• _TASK DETAILS_: Within the entries below, the lines from the one with "(216, 171) none" through the one with "(294, 1086) none" are to be set down exactly, both ends kept.

• _ENTRIES PROVIDED_:
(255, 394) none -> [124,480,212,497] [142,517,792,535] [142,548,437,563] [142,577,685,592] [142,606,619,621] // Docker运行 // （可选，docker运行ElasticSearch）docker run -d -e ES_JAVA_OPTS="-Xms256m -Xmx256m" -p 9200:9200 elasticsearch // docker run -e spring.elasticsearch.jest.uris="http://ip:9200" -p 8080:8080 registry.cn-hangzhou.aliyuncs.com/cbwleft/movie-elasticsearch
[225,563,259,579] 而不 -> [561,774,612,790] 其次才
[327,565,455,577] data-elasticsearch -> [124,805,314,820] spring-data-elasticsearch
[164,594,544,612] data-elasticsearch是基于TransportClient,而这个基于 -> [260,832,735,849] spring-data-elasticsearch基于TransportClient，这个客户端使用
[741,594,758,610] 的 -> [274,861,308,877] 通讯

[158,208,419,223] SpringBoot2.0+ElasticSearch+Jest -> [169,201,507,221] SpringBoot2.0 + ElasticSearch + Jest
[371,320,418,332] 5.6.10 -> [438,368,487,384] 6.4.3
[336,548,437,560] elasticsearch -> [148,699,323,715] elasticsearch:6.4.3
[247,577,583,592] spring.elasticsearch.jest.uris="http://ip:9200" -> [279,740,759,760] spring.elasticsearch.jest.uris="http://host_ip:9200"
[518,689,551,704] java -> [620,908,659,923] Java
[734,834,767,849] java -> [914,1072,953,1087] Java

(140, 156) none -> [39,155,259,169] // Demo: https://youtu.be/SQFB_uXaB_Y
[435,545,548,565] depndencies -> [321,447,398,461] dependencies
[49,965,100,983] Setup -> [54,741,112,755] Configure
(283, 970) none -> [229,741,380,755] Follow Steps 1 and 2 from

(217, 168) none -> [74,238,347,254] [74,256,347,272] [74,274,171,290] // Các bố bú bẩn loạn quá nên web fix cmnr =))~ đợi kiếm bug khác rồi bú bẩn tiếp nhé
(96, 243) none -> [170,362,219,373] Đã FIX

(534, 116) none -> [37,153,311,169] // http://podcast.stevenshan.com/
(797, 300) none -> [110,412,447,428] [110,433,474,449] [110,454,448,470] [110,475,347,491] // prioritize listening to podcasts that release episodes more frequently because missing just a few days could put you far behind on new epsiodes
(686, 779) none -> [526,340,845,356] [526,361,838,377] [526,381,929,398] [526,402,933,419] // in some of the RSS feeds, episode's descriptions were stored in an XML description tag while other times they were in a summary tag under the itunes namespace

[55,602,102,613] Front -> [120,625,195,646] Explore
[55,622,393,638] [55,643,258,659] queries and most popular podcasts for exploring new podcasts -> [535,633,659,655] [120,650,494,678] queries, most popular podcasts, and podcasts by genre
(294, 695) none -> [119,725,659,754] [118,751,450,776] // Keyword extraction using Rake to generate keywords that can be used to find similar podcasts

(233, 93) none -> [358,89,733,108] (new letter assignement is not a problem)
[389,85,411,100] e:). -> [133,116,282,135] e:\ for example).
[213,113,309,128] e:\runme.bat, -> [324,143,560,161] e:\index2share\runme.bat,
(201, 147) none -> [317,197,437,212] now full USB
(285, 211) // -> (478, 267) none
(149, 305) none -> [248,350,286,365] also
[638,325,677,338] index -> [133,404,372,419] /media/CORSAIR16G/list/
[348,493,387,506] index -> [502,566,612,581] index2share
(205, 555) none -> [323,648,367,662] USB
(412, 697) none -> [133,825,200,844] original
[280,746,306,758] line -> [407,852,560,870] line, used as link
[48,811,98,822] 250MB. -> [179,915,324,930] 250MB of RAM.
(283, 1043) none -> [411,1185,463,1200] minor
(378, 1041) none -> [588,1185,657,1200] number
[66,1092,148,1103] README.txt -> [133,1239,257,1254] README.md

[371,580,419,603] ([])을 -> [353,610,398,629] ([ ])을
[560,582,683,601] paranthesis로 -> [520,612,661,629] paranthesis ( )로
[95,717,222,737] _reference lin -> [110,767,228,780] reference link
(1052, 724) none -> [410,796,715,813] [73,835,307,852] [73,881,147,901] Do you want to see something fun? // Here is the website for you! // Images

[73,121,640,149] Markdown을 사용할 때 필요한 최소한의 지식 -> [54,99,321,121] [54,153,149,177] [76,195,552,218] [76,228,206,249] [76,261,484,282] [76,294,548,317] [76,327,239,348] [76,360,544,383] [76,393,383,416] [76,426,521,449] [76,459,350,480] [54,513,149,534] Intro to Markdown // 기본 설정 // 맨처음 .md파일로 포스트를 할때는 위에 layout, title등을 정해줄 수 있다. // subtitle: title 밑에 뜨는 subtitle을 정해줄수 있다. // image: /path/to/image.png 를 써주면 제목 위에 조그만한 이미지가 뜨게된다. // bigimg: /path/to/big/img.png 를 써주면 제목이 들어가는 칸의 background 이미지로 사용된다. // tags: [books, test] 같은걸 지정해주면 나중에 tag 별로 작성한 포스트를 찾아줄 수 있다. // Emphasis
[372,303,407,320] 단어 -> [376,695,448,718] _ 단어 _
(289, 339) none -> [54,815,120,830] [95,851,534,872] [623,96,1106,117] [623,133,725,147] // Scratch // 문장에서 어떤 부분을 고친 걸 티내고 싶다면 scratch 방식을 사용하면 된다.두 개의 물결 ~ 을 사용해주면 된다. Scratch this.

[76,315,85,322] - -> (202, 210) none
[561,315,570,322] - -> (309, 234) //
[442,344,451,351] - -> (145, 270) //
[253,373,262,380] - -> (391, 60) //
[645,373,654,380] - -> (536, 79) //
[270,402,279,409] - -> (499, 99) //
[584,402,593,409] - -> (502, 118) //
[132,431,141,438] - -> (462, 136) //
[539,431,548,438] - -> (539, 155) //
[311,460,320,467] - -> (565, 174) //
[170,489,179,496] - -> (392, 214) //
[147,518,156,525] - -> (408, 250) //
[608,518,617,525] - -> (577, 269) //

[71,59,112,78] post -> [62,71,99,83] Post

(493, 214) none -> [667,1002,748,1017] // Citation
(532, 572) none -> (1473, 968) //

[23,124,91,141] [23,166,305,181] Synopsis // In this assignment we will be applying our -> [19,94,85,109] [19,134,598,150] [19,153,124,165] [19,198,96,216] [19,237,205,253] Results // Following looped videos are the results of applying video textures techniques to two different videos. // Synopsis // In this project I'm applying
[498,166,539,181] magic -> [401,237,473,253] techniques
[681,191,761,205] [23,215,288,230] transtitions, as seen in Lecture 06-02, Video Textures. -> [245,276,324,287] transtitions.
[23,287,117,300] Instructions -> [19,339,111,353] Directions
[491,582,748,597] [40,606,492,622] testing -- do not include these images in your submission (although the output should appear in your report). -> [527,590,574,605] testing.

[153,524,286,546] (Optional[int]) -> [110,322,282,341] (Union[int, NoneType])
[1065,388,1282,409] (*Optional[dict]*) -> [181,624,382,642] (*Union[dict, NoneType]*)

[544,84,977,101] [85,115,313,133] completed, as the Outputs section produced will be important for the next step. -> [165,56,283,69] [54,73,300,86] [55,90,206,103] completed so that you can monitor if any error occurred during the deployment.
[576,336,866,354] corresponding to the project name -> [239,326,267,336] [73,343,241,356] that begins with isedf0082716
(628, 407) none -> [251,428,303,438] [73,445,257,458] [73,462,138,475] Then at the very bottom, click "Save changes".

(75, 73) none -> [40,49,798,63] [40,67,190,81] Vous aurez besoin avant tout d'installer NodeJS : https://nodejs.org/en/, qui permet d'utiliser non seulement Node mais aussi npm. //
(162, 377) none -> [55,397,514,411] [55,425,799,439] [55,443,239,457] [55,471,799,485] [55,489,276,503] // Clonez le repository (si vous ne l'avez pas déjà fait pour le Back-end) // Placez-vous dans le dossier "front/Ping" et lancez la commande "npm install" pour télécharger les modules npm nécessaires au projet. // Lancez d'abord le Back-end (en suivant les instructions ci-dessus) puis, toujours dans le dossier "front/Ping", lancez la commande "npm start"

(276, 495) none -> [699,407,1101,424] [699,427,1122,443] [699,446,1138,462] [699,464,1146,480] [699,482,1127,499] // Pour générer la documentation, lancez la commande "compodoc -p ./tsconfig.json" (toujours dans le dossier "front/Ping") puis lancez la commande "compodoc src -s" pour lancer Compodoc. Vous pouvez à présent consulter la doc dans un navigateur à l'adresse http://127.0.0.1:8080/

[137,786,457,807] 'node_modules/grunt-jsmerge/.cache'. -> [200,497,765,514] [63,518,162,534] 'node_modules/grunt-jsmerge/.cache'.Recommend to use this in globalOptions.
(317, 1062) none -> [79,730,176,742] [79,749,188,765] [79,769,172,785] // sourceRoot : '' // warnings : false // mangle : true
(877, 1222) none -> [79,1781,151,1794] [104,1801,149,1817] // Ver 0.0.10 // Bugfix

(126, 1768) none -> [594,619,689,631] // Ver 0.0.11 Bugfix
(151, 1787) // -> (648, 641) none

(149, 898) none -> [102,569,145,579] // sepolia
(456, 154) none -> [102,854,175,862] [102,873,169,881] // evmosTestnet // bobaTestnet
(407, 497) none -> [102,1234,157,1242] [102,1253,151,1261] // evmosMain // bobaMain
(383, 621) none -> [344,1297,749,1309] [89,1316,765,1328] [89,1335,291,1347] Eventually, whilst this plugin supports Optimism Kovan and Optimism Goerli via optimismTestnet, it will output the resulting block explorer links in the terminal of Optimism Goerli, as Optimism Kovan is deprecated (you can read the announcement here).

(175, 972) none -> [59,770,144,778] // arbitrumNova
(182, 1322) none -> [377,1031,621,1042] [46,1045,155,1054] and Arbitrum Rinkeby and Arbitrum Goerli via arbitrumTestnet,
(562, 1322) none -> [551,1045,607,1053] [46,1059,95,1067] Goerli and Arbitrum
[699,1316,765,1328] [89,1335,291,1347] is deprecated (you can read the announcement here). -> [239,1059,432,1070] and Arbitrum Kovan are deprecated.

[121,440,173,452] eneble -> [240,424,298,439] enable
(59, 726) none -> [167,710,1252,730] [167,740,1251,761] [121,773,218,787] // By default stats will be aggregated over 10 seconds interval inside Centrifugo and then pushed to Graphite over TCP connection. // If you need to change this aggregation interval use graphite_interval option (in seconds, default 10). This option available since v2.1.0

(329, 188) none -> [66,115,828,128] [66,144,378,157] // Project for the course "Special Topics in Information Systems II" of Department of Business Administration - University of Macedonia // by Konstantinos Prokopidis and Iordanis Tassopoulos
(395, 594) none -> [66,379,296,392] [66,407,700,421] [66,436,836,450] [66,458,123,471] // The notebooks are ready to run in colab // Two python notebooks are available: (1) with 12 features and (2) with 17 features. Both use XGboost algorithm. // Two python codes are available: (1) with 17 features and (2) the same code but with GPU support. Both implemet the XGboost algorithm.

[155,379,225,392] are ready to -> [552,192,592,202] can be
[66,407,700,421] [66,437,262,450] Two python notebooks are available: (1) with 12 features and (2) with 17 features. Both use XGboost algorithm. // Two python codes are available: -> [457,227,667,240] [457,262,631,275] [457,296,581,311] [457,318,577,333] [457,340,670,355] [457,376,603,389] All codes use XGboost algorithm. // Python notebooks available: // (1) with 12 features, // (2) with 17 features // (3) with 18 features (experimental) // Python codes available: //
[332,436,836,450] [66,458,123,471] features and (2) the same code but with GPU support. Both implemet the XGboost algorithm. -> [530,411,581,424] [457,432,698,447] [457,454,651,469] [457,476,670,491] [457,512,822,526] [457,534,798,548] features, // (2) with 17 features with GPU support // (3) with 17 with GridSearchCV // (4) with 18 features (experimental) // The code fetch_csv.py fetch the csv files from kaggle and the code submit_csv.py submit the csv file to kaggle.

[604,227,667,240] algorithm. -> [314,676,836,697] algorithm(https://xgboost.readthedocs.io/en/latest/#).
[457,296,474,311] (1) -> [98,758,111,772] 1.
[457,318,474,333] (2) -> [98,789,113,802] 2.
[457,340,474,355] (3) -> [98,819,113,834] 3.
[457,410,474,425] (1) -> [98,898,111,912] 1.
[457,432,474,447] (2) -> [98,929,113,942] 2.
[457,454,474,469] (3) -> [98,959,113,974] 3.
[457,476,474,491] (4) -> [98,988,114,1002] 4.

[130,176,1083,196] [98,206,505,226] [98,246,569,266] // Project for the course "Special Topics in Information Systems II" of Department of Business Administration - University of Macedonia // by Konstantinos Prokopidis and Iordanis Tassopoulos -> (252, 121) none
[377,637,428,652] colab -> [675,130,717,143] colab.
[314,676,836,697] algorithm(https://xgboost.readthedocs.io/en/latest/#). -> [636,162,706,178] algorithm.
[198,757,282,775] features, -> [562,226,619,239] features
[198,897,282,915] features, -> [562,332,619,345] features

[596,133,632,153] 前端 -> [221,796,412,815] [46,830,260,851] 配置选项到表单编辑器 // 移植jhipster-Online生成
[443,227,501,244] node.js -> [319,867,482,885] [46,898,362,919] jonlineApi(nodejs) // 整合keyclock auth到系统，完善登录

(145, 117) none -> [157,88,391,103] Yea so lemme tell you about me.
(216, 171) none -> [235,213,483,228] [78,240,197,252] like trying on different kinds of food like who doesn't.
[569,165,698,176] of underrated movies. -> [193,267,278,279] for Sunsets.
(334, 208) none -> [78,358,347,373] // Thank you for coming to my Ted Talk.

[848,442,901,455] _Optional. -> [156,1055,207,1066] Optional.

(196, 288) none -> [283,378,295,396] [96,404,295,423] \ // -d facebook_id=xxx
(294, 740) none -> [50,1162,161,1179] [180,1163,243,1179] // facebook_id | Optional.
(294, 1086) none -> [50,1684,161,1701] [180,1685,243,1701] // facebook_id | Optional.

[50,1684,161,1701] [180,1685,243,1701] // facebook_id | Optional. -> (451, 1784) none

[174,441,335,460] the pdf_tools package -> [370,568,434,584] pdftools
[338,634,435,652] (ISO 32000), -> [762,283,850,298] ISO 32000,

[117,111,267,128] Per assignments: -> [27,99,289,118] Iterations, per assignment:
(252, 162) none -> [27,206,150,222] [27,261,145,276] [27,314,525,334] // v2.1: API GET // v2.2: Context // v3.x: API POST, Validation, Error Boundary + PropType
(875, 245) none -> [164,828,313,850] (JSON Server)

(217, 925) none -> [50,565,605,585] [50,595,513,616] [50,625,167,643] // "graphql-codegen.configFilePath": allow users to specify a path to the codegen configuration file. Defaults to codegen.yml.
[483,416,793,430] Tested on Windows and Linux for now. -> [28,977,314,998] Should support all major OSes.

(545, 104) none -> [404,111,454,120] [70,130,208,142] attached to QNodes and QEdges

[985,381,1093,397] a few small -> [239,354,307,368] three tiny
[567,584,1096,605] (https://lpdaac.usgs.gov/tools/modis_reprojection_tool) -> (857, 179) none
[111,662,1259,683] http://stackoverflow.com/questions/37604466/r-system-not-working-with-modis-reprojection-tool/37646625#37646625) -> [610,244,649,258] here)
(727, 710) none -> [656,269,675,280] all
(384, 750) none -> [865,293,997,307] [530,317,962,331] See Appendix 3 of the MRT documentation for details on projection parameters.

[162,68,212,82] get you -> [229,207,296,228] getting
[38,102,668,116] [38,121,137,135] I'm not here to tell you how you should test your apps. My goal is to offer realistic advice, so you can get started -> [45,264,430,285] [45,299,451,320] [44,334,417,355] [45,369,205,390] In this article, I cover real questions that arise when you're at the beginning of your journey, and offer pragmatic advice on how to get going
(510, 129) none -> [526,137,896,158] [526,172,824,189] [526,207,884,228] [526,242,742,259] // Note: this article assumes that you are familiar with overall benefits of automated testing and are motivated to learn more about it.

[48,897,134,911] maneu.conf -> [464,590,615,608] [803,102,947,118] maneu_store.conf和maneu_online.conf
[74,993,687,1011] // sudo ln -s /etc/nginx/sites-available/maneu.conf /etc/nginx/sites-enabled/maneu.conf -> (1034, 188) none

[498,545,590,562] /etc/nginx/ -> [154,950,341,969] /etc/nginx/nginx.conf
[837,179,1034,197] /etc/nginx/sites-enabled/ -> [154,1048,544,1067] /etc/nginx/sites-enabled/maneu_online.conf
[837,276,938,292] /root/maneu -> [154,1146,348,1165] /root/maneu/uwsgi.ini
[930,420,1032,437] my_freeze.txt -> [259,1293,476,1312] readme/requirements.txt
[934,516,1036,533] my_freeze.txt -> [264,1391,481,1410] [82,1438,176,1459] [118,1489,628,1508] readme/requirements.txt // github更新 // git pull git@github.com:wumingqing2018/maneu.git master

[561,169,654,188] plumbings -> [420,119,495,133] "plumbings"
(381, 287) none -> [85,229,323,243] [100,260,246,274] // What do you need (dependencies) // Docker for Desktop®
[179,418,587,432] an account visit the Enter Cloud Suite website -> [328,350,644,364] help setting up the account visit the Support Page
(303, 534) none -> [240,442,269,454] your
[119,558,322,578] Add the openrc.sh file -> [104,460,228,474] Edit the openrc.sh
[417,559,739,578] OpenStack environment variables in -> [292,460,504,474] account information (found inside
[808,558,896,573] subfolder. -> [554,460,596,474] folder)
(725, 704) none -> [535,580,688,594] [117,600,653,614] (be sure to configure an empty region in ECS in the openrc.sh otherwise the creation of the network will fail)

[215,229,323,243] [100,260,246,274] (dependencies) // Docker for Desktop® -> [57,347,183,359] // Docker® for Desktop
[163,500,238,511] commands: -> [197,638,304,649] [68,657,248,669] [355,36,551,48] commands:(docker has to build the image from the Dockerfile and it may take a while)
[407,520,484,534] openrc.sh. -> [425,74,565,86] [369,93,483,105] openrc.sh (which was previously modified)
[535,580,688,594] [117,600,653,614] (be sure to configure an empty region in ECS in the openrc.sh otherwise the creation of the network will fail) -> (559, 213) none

• _EXPECTED OUTPUT_:
(216, 171) none -> [235,213,483,228] [78,240,197,252] like trying on different kinds of food like who doesn't.
[569,165,698,176] of underrated movies. -> [193,267,278,279] for Sunsets.
(334, 208) none -> [78,358,347,373] // Thank you for coming to my Ted Talk.

[848,442,901,455] _Optional. -> [156,1055,207,1066] Optional.

(196, 288) none -> [283,378,295,396] [96,404,295,423] \ // -d facebook_id=xxx
(294, 740) none -> [50,1162,161,1179] [180,1163,243,1179] // facebook_id | Optional.
(294, 1086) none -> [50,1684,161,1701] [180,1685,243,1701] // facebook_id | Optional.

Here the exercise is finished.